Trend wzrostowy na warszawskiej giełdzie ma się bardzo dobrze. Po wtorkowych mocnych wzrostach również wczoraj WIG20 zakończył notowania nad kreską. Zyskał co prawda jedynie 0,1 proc. ale pokazało to, że inwestorzy na razie nie myślą o tym by masowo realizować zyski. Do kolejnego psychologicznego poziomu 2300 pkt brakuje około 49 pkt? Czy dziś nasz rynek wykona kolejny krok naprzód?

Otwarcie notowań na to nie wskazuje. WIG20 zaczął dzień od przeceny rzędu 0,1 proc. Niewielka skala spadku pozwala jednak wierzyć, że sytuacja w każdej chwili może się jednak odwrócić na korzyść byków. Niewielkie wzrosty na początku dnia notują inne europejskie parkiety.

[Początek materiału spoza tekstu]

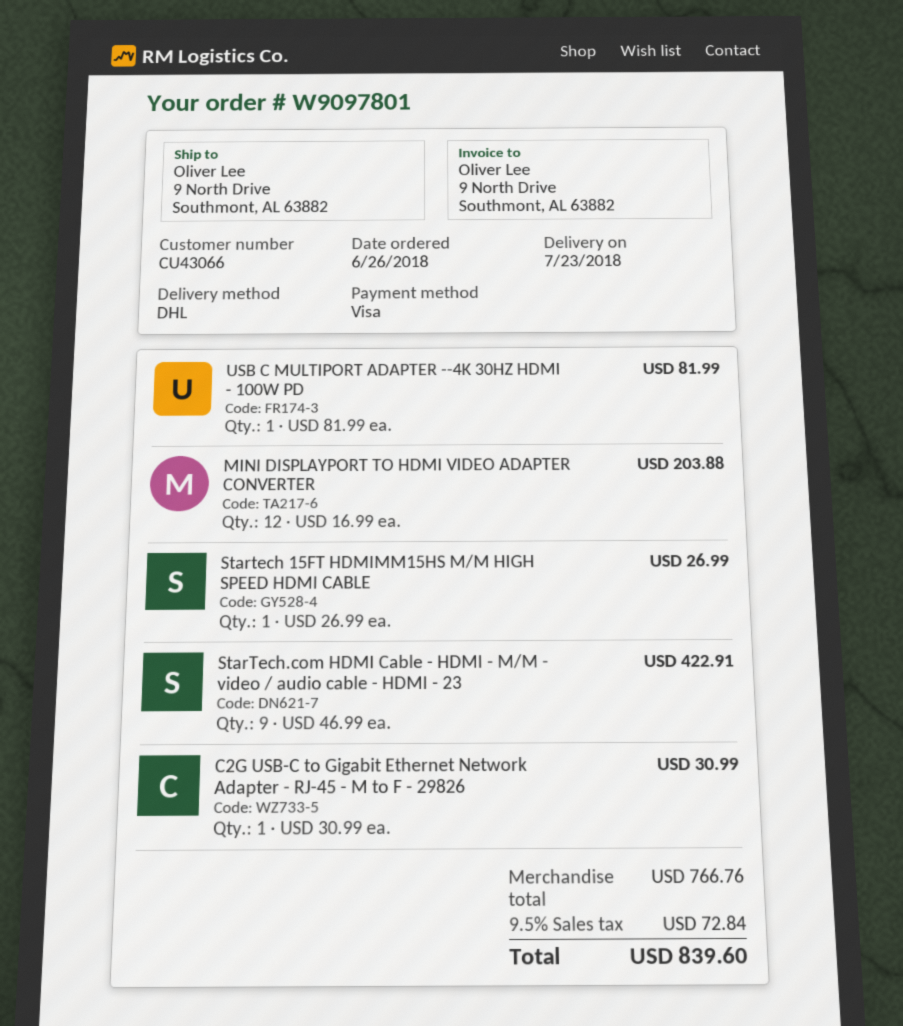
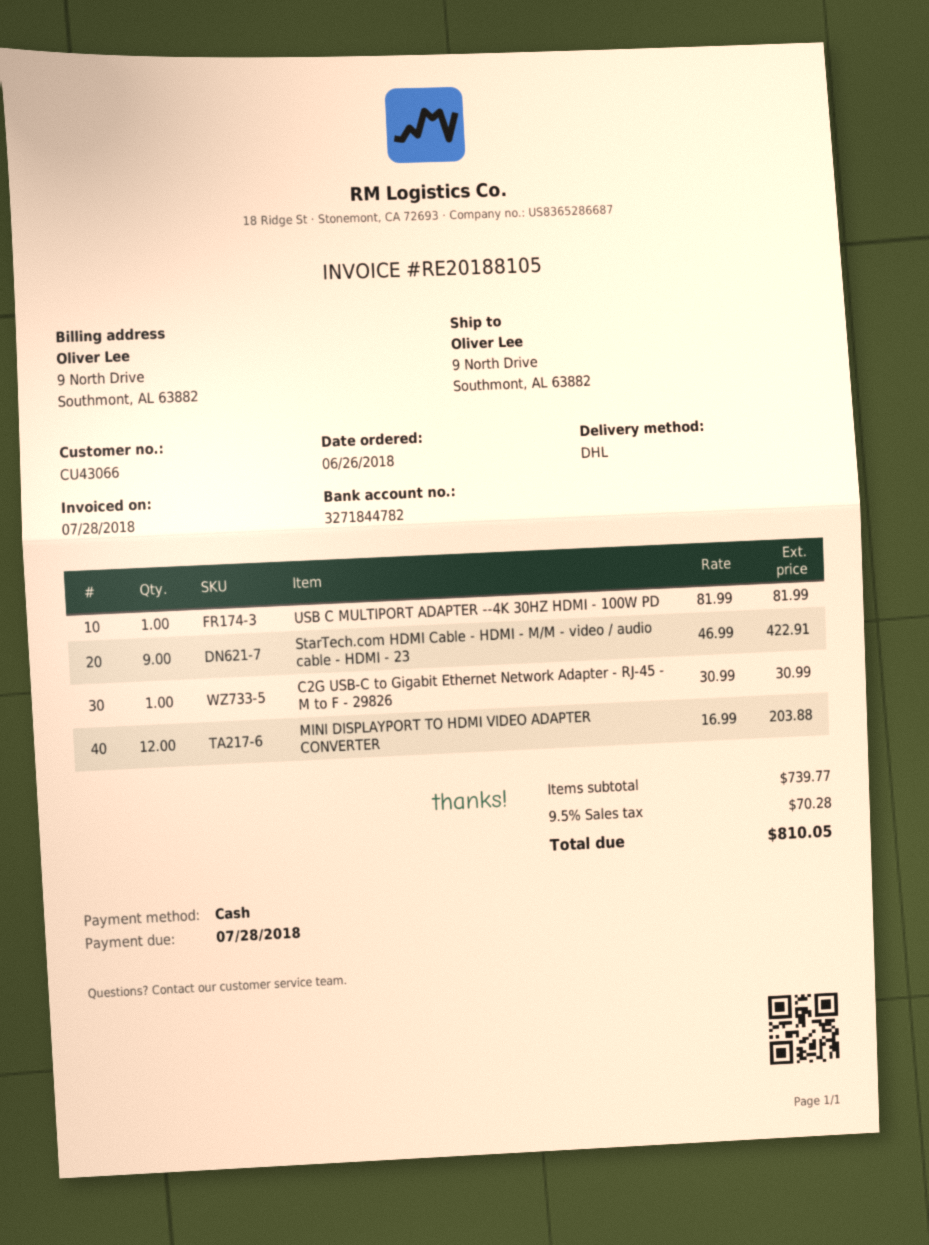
payment method: Visa -> cash
Startech 15FT HDMIMM15HS M/M HIGH SPEED HDMI CABLE: 1 x 26.99 = 26.99 -> none
subtotal: 766.76 -> 739.77
tax: 9.5% = 72.84 -> 9.5% = 70.28
total: 839.60 -> 810.05

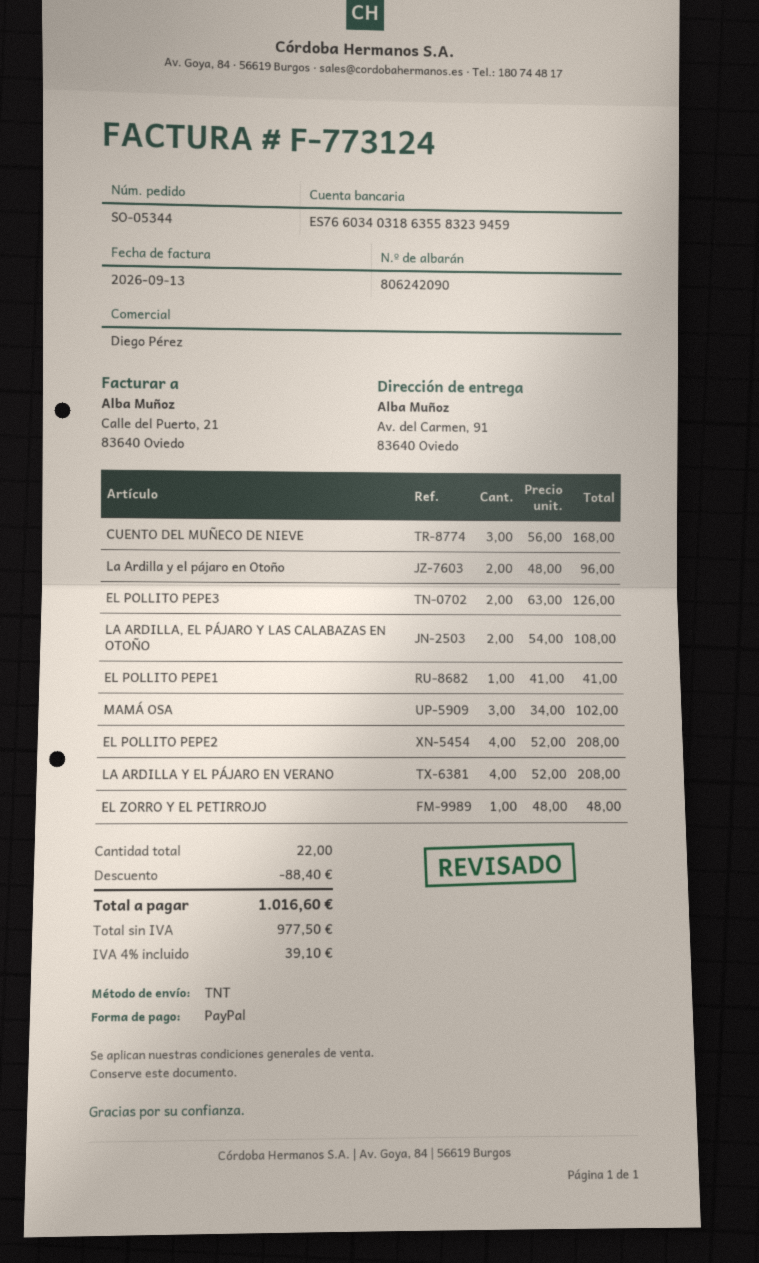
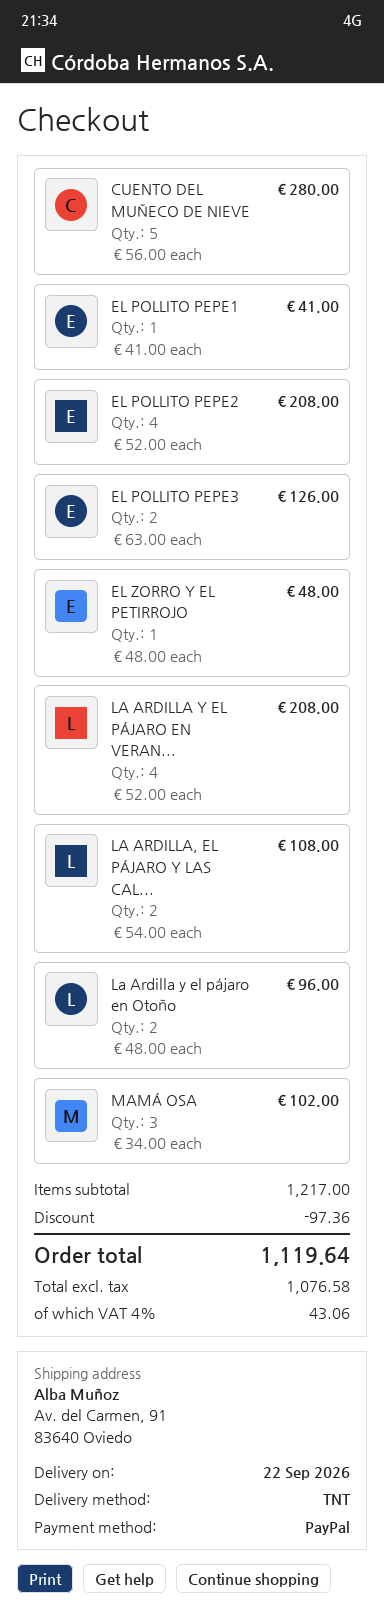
CUENTO DEL MUÑECO DE NIEVE: 3 x 56.00 = 168.00 -> 5 x 56.00 = 280.00
discount: 88.40 -> 97.36
net: 977.50 -> 1076.58
tax: 4% = 39.10 -> 4% = 43.06
total: 1016.60 -> 1119.64

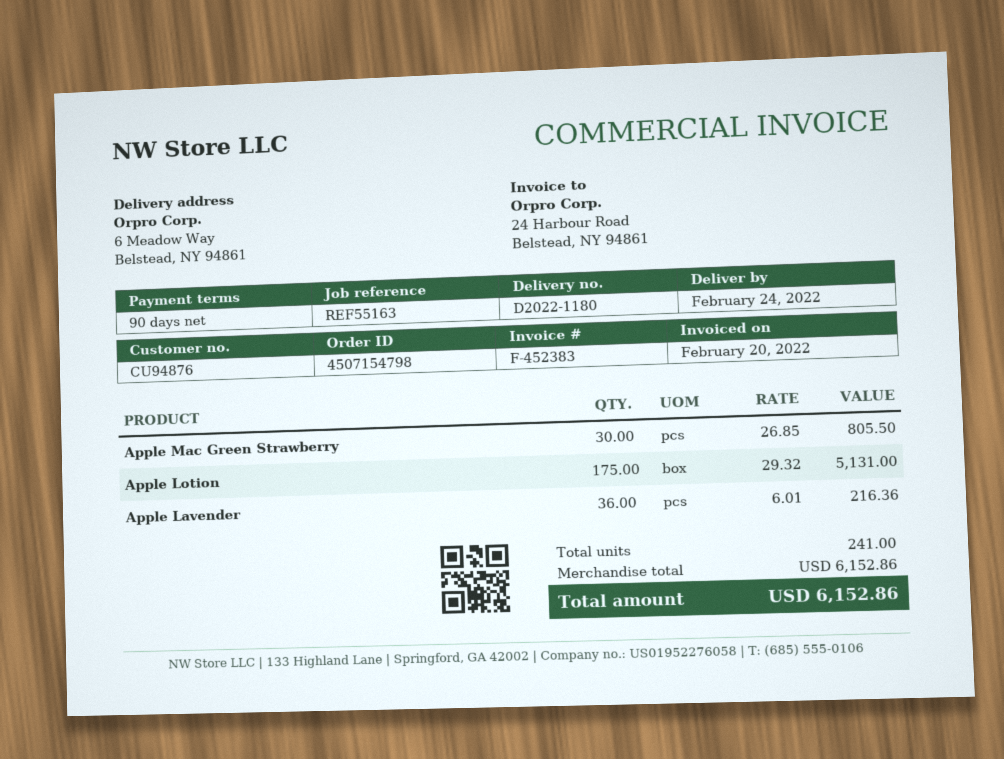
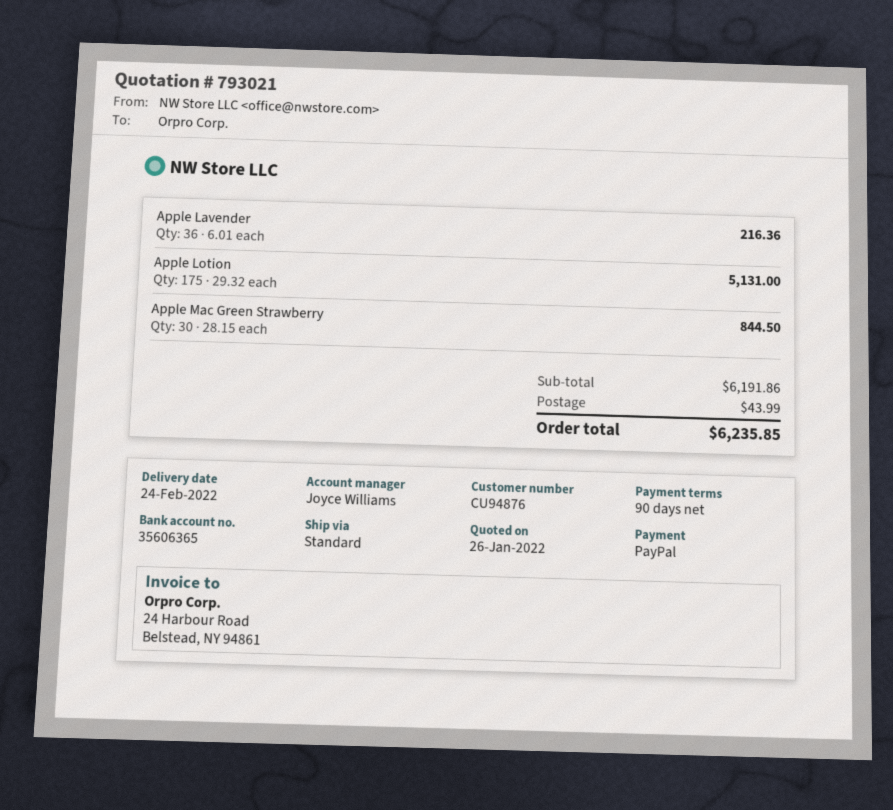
Apple Mac Green Strawberry: 30 x 26.85 = 805.50 -> 30 x 28.15 = 844.50
subtotal: 6152.86 -> 6191.86
shipping: none -> 43.99
total: 6152.86 -> 6235.85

Mieszane nastroje panowały wczoraj na giełdzie amerykańskiej. S&P500 spadł 0,1 proc. jednak już Dow Jones Industrial zyskał 0,16 proc. Podczas wczorajszej sesji na Wall Street uwaga inwestorów skupiona była przede wszystkim na publikacji zapisu z ostatniego posiedzenia Rezerwy Federalnej. Wynika z niego, że coraz więcej członków Fed opowiada się za podwyżką stóp procentowych w stosunkowo niedługim czasie, chociaż kluczowe znaczenie będzie miał rozwój sytuacji w gospodarce.

Niewielkie zmiany zanotowały w nocy rynki azjatyckie. Nikkei225 zakończył notowania minimalnie pod kreską. Tuż przed zamknięciem notowań na niewielkim minusie był także SSE Composite.

Dziś w centrum uwagi inwestorów powinny być kolejne wyniki spółek z naszego parkietu. Przed rozpoczęciem notowań poznaliśmy m.in. osiągnięcia LPP. Firma w IV kwartale miała 158,2 mln zł zysku netto. Rok wcześniej było to 172,3 mln zł.